I have taken pottery, drawing, watercolor, oil and encaustic classes in my ongoing attempt to find some art form I'm good at. In each case, I was the shittiest person in the class.
Years ago, a pottery teacher told me (in a total grasping-at-straws moment) that my hands might be "too small" for pottery. (Word to Donald Trump: Pottery is not the right art form for you.) He eventually used my wheel and my mounds of clay for demonstration purposes and let me keep the pots he made. Humiliating? Sure. Luckily, I'm not proud.
But now that I've discovered the monthly mixed media "Clambakes" at Ciel Gallery, I don't need the teacher to start — or finish — my art.

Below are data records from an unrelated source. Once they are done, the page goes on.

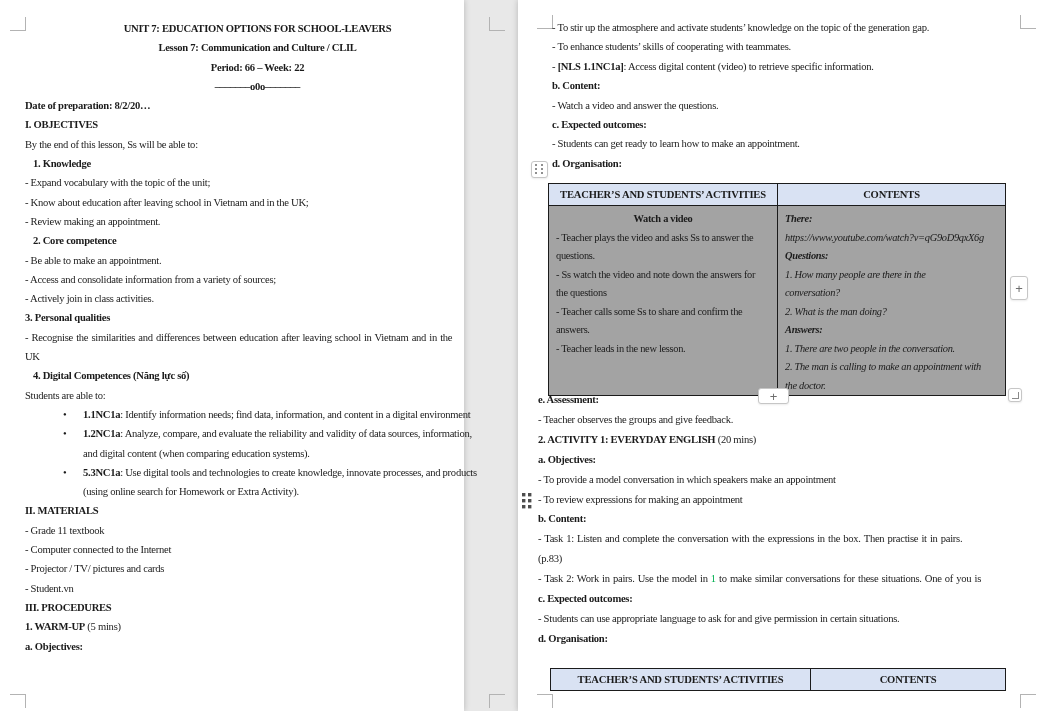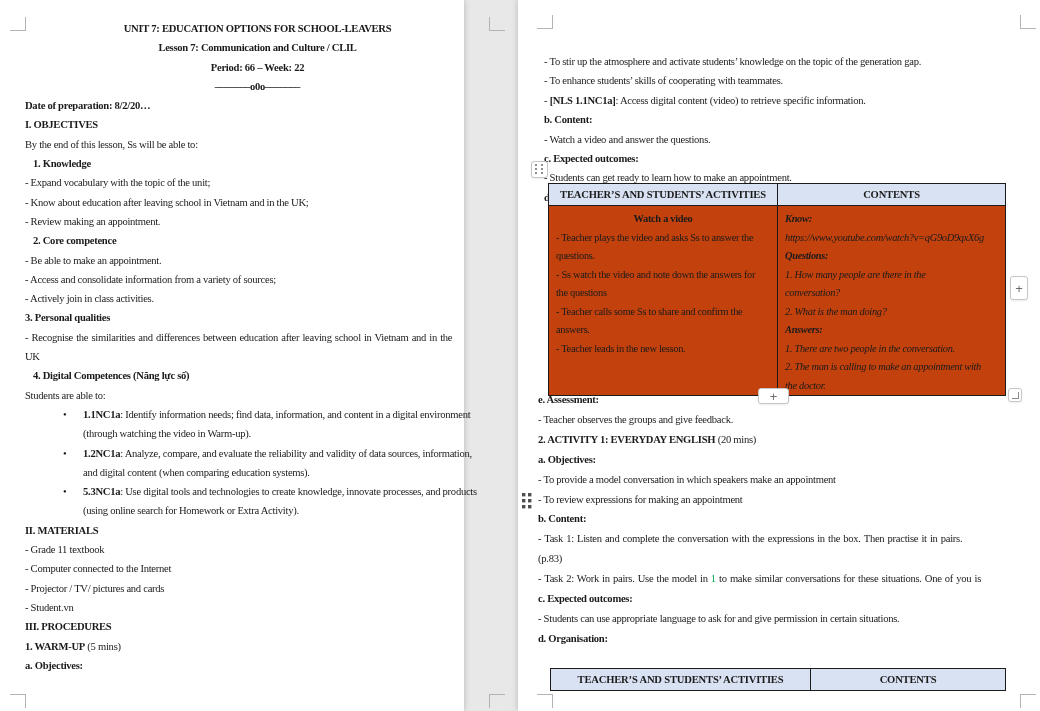"- To stir up the" #right-top { left: 26px -> 34px; margin-top: 34px -> none }
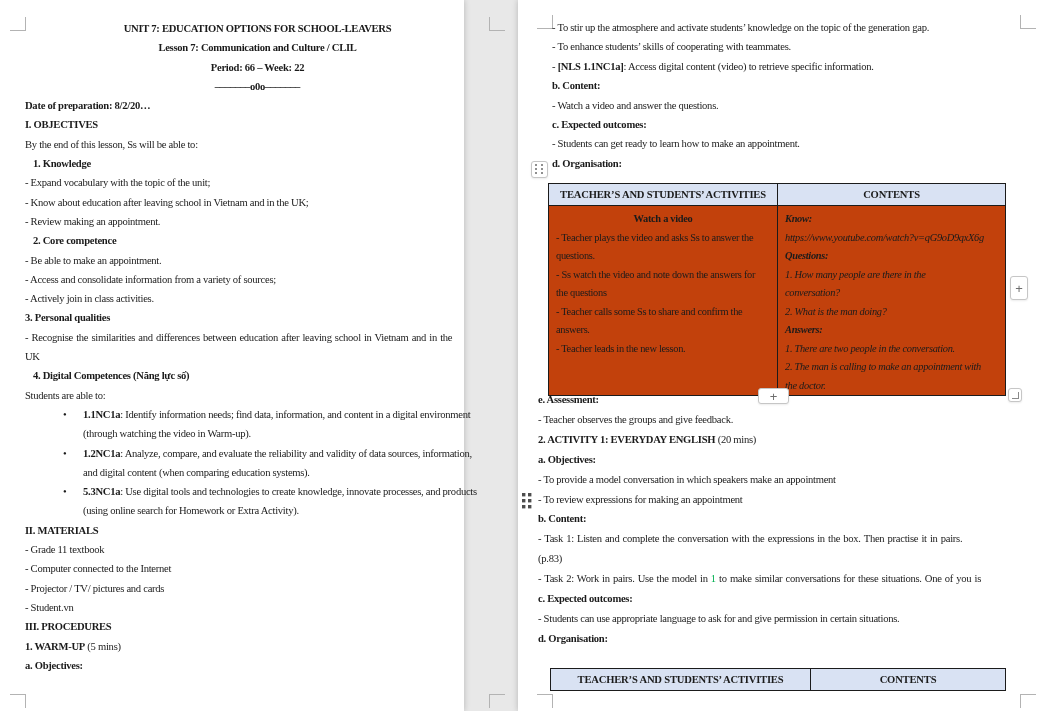"TEACHER’S AND STUDENTS’ ACTIVITIES" table.doc-table { background: #c2410c -> #a3a3a3 }
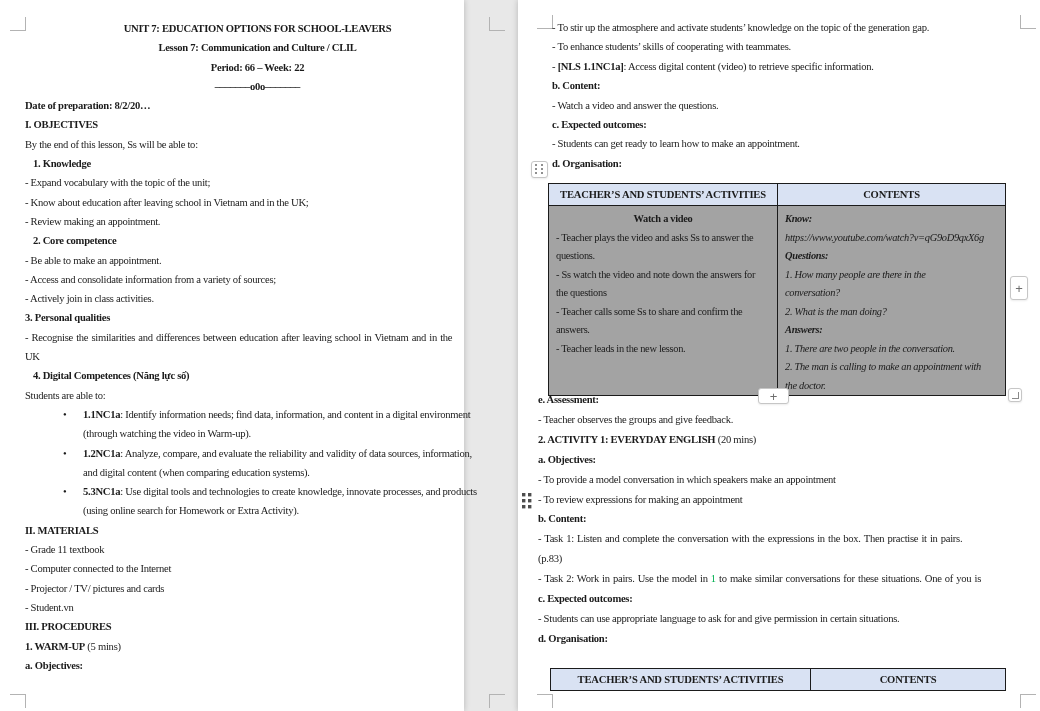"Know:" span.fb { text: Know -> There }
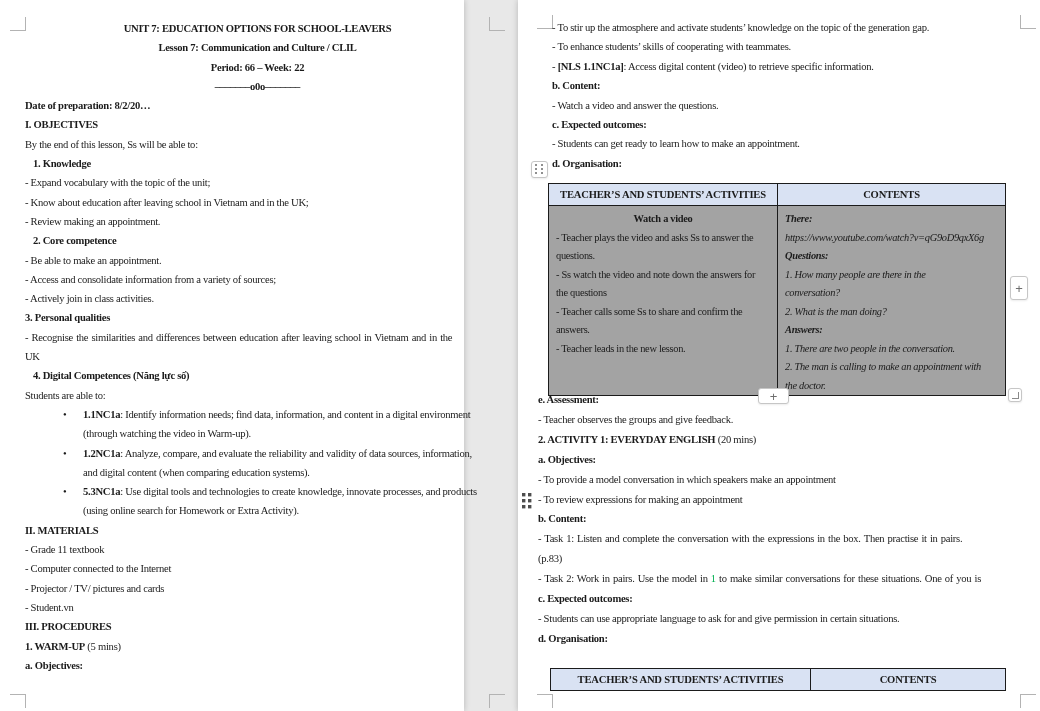"(through watching the video in" div.line { html: <div><span>(through watching the video in Warm-up).</span></div> -> none }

Because with mixed media, it's not possible to mess up. This is wabi-sabi (the Japanese art of accepting the imperfect). When I think I've fucked up a canvas beyond repair, instructor Caroline Coolidge Brown, says, "Just glue something down on top of that." Or "Paint over it!"

- A work by Ciel Gallery instructor and artist, Caroline Brown. (Photo by Caroline Brown)
It is the ultimate, liberating art form. A mishap can become something beautiful. You make a mistake? Paint over it! These gessoed canvases are indestructible.
Ciel Gallery provides all the materials (brushes, paints, stamps, ink pads, magazine pages, ephemera), wine and snacks. All you have to do is show up.
I asked Brown if this was truly an art form anyone can do. I was sort of hoping she'd say, "No way. You, my dear, have real talent."
Instead, she said, "It absolutely is! What I love about mixed media is that the techniques are really simple. It's all in how you put them together."
Brown calls these masterpieces we make each month "visual journals." Each class has a theme — maps, water, love, for instance — and the students, usually six to eight of us, create something with that theme in mind.
No journal? No problem. (I don't have one, either.) Brown provides everything you need. She brings all the supplies, but should you decide to take up visual journaling at home, you won't spend a fortune getting started. "You can use easy, cheap materials," she said. "We use craft paint, cheap brushes and magazine images."

- Page Leggett’s “Happy.” (Photo by Page Leggett)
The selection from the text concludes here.